Ausserhalb Kataloniens ist Carles Puigdemont ein völlig Unbekannter. Doch zu Hause in der rebellischen nord-ost-spanischen Region gehört der 53-jährige Journalist und Sprachwissenschaftler zum harten Kern der nationalistischen Bewegung. Der zweite von acht Kindern einer Konditorfamilie im kleinen Provinzdörfchen Amer, unweit von Girona, gehörte der Jugend der Demokratische Konvergenz Kataloniens (CDC) an. neben der Politik entdeckte er in seiner Jugend die Liebe zum Journalismus.
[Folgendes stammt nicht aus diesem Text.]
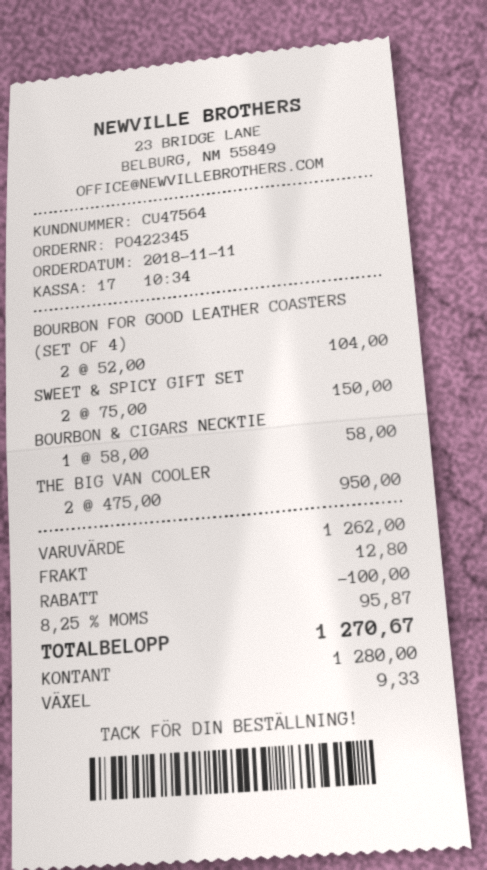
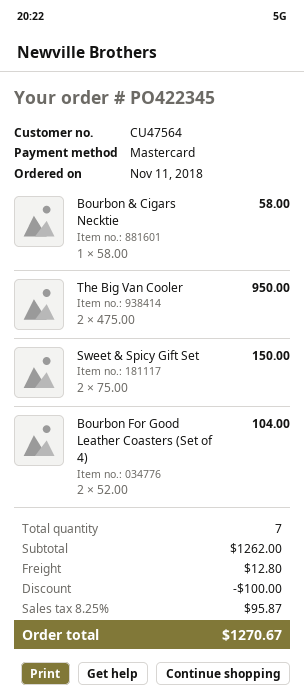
payment method: cash -> Mastercard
Er berichtete aus seinem engsten Umfeld über Sport und Vereinsleben.
Beides öffnete dem mit einer Rumänin verheirateten Vater zweier Kinder schon bald die Türen zu Größerem. Er arbeitete bei einer nationalistischen Tageszeitung, wurde zu deren Chefredakteur und gründete schließlich die offizielle katalanische Nachrichtenagentur im Auftrag der nationalistischen Autonomieregierung. Mit „Catalonia Today“ folgte eine englischsprachige Zeitung, um die Region und ihr Streben nach Unabhängigkeit im Ausland bekannt zu machen.
2006 zog Puigdemont für CDC als Abgeordneter ins Autonomieparlament in Barcelona ein, dem er bis heute angehört. 2011 wurde er Bürgermeister von Girona. Mit ihm gewann erstmals in der Geschichte der Nach-Franco-Demokratie ein Nationalist in der Provinzhauptstadt. Die Sozialisten sitzen seither auf der Oppositionsbank. Puigdemont regiert in Minderheit. Dabei wurde er immer wieder von der linken CUP unterstützt, die jetzt seine Wahl zum Präsidenten Kataloniens möglich macht. Seit 2015 steht er dem einflussreichen „Verband der Gemeinden für die Unabhängigkeit“ vor.
Vielen in Katalonien ist Puigdi, wie ihn seine Freunde nennen, vor allem durch den Kauf von Kunstwerken für die Stadt Girona zum Preis von 3,7 Millionen Euro ein Begriff. Der Bürgermeister legte den Betrag – ohne dies zuvor anzukündigen – auf die Wasserrechnung seiner Mitbürger um.
Puigdemont ist – anders als sein Vorgänger und enger Vertrauter – Artur Mas von jeher ein glühender Verfechter der Loslösung von Spanien. „Wir werden die Invasoren vertreiben“, zitierte er zu einem festlichen Anlass einen katalanischen Journalisten aus den 1930er Jahren. Jetzt hat er – so sieht es der Fahrplan der Separatisten vor – 18 Monate, um seinen Traum von der Republik Katalonien wahr werden zu lassen.